Why do transformers fail?

There are many initiators which causes a transformer fail, but those which can potentially lead to catastrophic failure are:

  1. Mechanical failure
  2. Dielectric failure

In both cases, the transformer is no longer able to perform its intended function of carrying load and stepping down (or up) the voltage. Some of the most common reasons are listed below :

Most Common Causes of Failures

Lighting Surges Line Surges/External Short Circuit
Poor Workmanship-Manufacturer Deterioration of Insulation
Overloading Moisture
Inadequate Maintenance Sabotage, Malicious Mischief
Loose Connection

It can be a very catastrophic and dangerous situation when a transform fails as it can be seen  in the below video:

1. So why do transformers fail after all?

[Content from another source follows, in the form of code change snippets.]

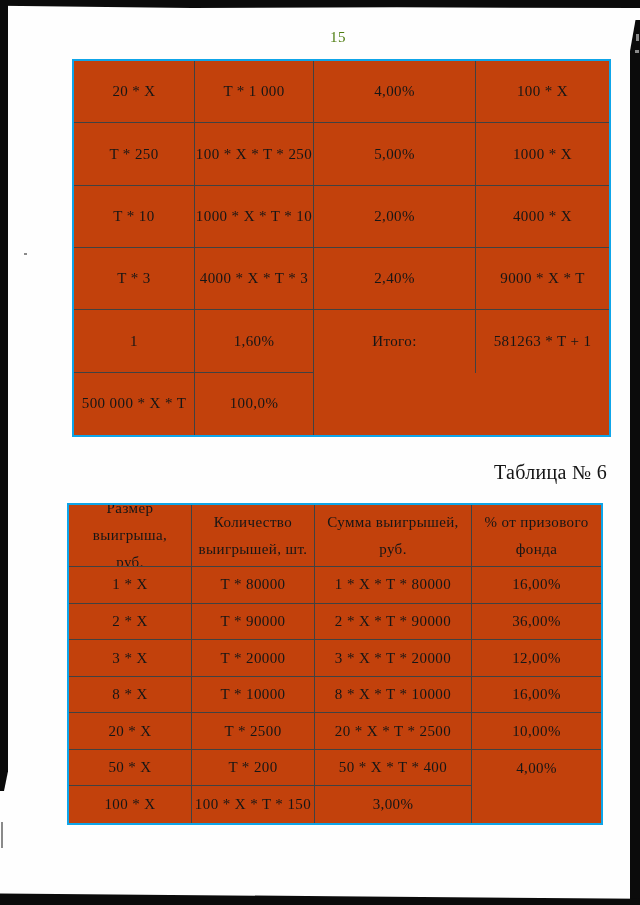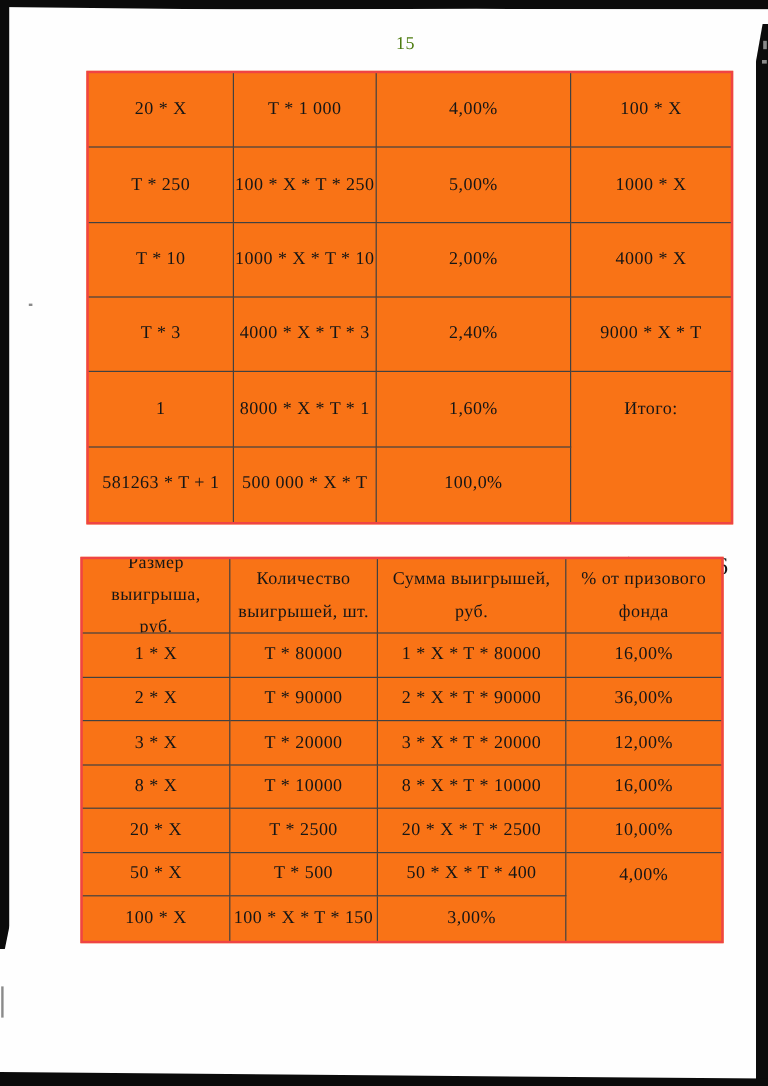--- a/index.html
+++ b/index.html
@@ -33,7 +33,7 @@
 
   .grid {
     position:absolute; display:grid; box-sizing:border-box;
-    border:2px solid #ef4444; background:#f97316;
+    border:2px solid #0ea5e9; background:#c2410c;
   }
   .t1 {
     left:72px; top:59px; width:539px; height:378px;

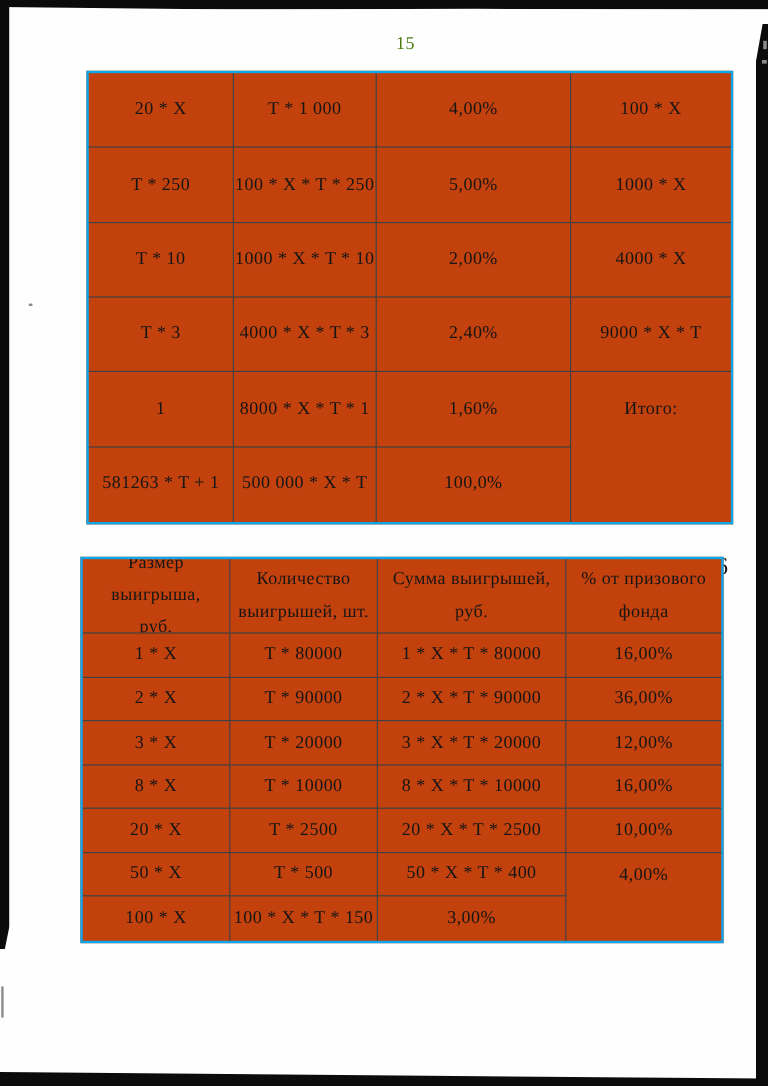--- a/index.html
+++ b/index.html
@@ -82,7 +82,6 @@
     <div class="cell">2,40%</div>
     <div class="cell">9000 * X * T</div>
     <div class="cell">1</div>
-    <div class="cell">8000 * X * T * 1</div>
     <div class="cell">1,60%</div>
     <div class="cell">Итого:</div>
     <div class="cell">581263 * T + 1</div>

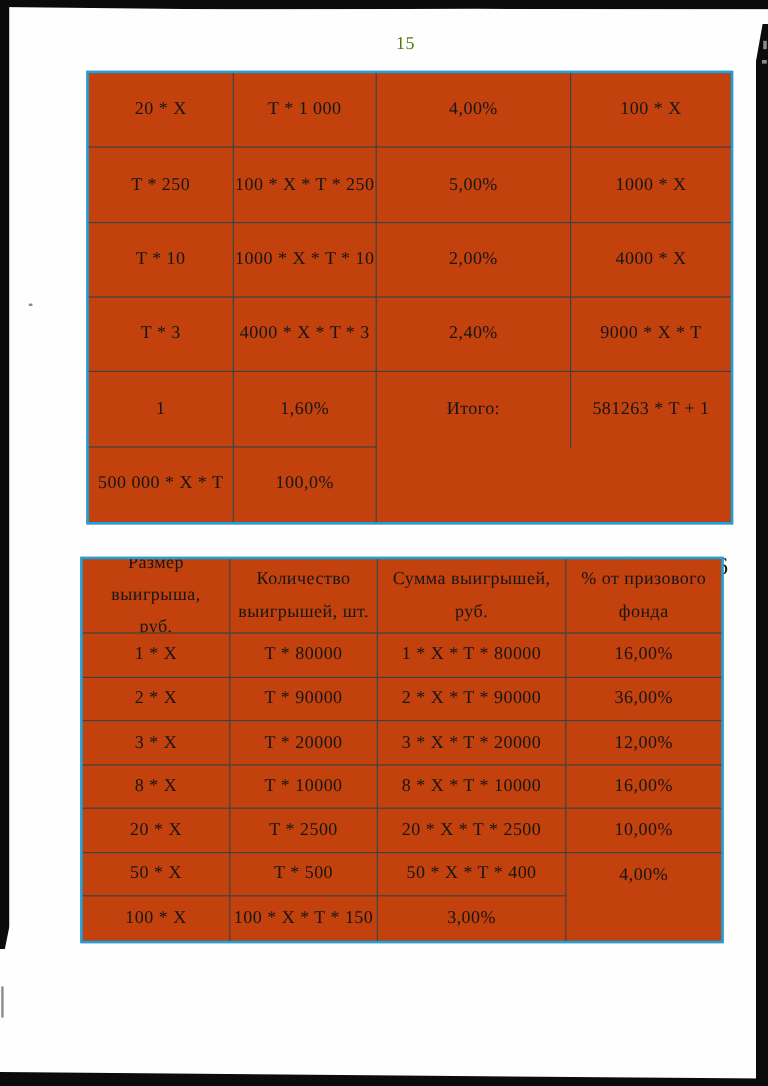--- a/index.html
+++ b/index.html
@@ -41,7 +41,7 @@
     grid-template-rows:repeat(6, 1fr);
   }
   .t2 {
-    left:67px; top:464px; width:536px; height:322px;
+    left:67px; top:503px; width:536px; height:322px;
     grid-template-columns:123px 123px 157px 1fr;
     grid-template-rows:62px repeat(7, 1fr);
   }

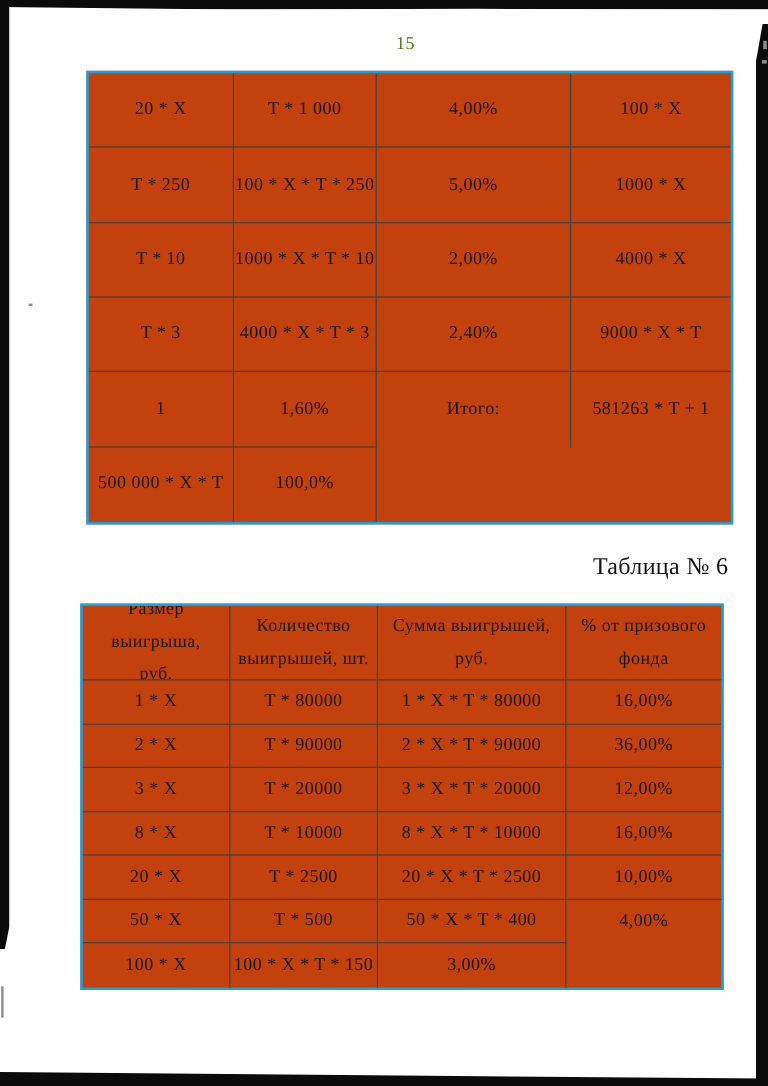--- a/index.html
+++ b/index.html
@@ -121,7 +121,7 @@
     <div class="cell">20 * X * T * 2500</div>
     <div class="cell">10,00%</div>
     <div class="cell">50 * X</div>
-    <div class="cell">T * 500</div>
+    <div class="cell">T * 200</div>
     <div class="cell">50 * X * T * 400</div>
     <div class="cell">4,00%</div>
     <div class="cell">100 * X</div>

Failures appear in different ways, depending on the type of construction. Some modes of failure can occur regardless of construction type. These might include tap changer failures, bushing failures, tank failures, moisture ingress, and other forms of dielectric fluid contamination. Sometimes the failure could be purely due to lack of regular maintenance or lack of awareness. And sometimes it could be due to natural causes like lightning which causes electrical surge in the power lines. In more interesting fashion it sometime also happens due to snakes, squirrels etc. 

1.1 Mechanical failures

Mechanical failures can be the result of shipping damage, seismic activity, and thru-faults. The obvious result of a mechanical failure is the displacement of winding turns or damage of the turns by the forces exerted during the damaging event. Mechanical failure can result in scalloped conductors (beam failure), conductors which have been looped over adjacent turns by the hoop stress (hoop failure), or in rare cases, conductors which have been severed by the tension applied by the hoop force. That’s why it’s highly recommended to perform a SFRA (Sweep Frequency Response Test) test on site to observe any change in the SFRA test result in comparison to the factory results.

Moreover change in low voltage excitation current, a change in impedance, and sometimes, the presence of partial discharge (PD) during an induce voltage test can also give valuable indications about a mechanical failure in the transformer. Mechanical failure is often discovered by electrical failures which are the result of mechanical deformation.

 

1.2 Electrical failures

Electrical failures are the result of insulation degradation. This can be caused by thermal degradation over the life of the transformer, by thermal degradation due to excessive or frequent fault current, or by dielectric breakdown due to high voltage stress. A dielectric breakdown can also be the result of mechanical forces tearing the insulation. The result of a electrical failure can be a turn to turn failure. The consequences can be arc from the energized winding to an adjacent winding or to ground. It is important to note that overloads rarely result in transformer failures, but do cause thermal aging of winding insulation.

When a transformer becomes hot, the insulation on the windings slowly breaks down and becomes brittle over time. The rate of thermal breakdown approximately doubles for every 10°C. 10°C is referred to as the “Montsinger Factor” and is a rule of thumb describing the Arrhenius theory of electrolytic dissociation. Because of this exponential relationship, transformer overloads can result in rapid transformer aging. When thermal aging has caused insulation to become sufficiently brittle, the next fault current that passes through the transformer will mechanically shake the windings, a crack will form in the insulation, and an internal transformer fault will result.

Transformer can also fail due to poor maintenance. Especially when there are leakages in the transformer tank and the transformer oil level drops below a certain level which gives rise to local heating in the windings which will eventually fail if there is no transformer oil to cool down the temperature. Thus it’s very essential to carryout regular oil filtration of the transformer and leak arrests  before it becomes very critical. Preventive maintenance is the key to avoid such kinds of disasters.

1.3 Other common failure nodes

Other failure modes can be the result of a grounded core or core clamping structures (such as through-bolts) that develop shorts. These result in a shorted turn (the core) and produce high currents which are often detected by dissolved gas analysis.

2.0 Conclusion 

Maintenance is the key to avoid transformer failure: a planned program of maintenance, inspection and testing can significantly reduce the number of transformer failures, and the unexpected interruption of power. Gas-in-oil analysis should be performed annually to measure the dissolved gases in the oil that are created by developing faults in the transformer. Additional measures may include:

 

  • On liquid-cooled units, check the radiators for leaks, rust, accumulation of dirt, and any mechanical damage that would restrict the oil flow.  
  • Keep the porcelain bushings and insulators clean.  
  • Keep electrical connections tight.  
  • Inspect tap changes on a regular basis.  
  • The transformer windings, bushings, and arresters should have a Power Factor test on a three-year basis.  
  • Check the ground connection on the surge arrester annually.